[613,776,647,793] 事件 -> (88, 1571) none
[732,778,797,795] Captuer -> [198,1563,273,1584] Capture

—————

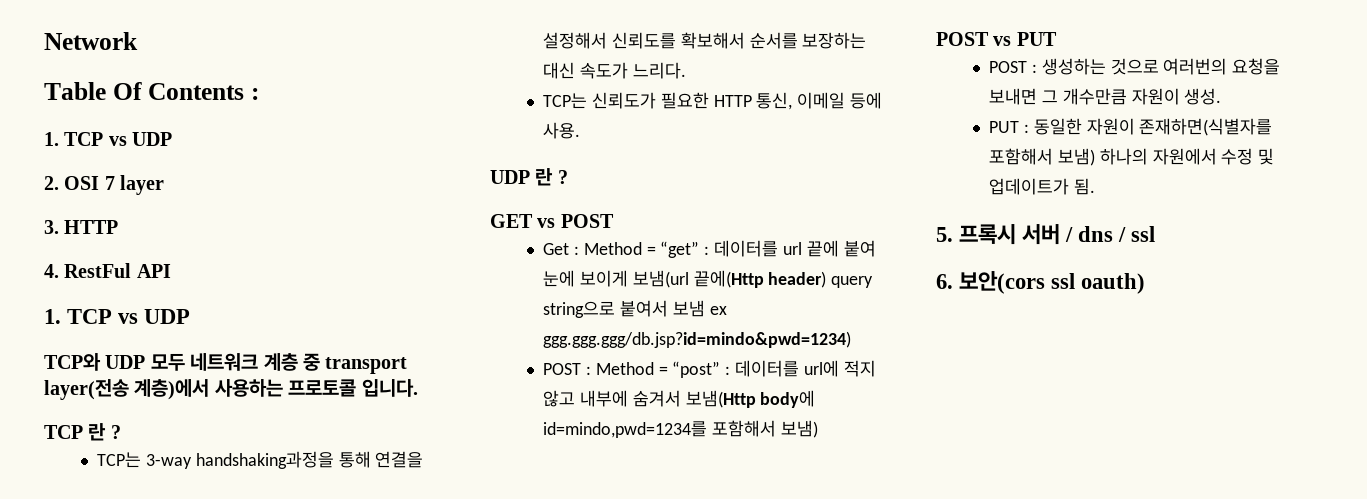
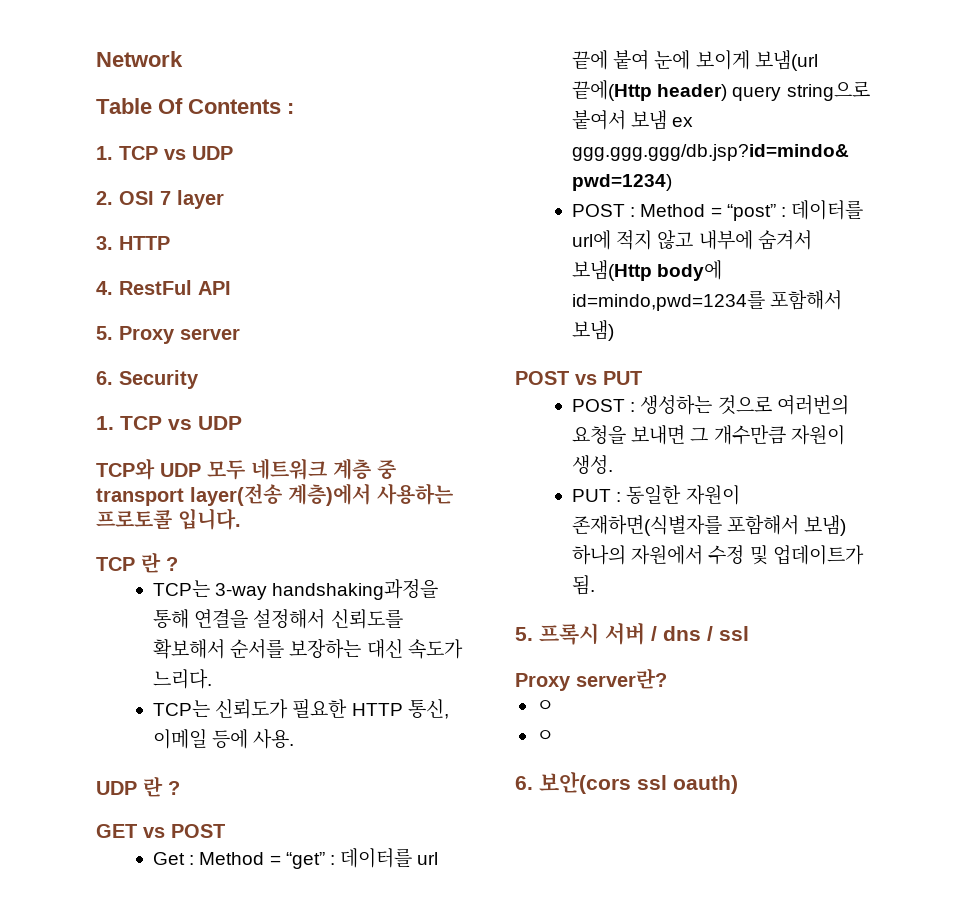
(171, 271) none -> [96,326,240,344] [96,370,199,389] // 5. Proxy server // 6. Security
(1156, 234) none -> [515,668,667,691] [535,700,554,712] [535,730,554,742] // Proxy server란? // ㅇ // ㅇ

—————

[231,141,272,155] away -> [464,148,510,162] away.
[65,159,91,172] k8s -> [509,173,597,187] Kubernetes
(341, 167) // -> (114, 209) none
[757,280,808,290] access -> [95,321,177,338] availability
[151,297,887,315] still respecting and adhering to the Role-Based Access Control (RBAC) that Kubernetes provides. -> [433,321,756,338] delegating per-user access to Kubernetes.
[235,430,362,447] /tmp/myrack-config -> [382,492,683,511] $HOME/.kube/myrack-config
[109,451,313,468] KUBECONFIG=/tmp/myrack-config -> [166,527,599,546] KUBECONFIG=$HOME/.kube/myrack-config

—————

- About this exercise -
The range runs from the line above containing "[65,159,91,172] k8s ->" to the line containing "[757,280,808,290] access ->", inclusive. Restate those lines word for word and no others.

- Response -
[65,159,91,172] k8s -> [509,173,597,187] Kubernetes
(341, 167) // -> (114, 209) none
[757,280,808,290] access -> [95,321,177,338] availability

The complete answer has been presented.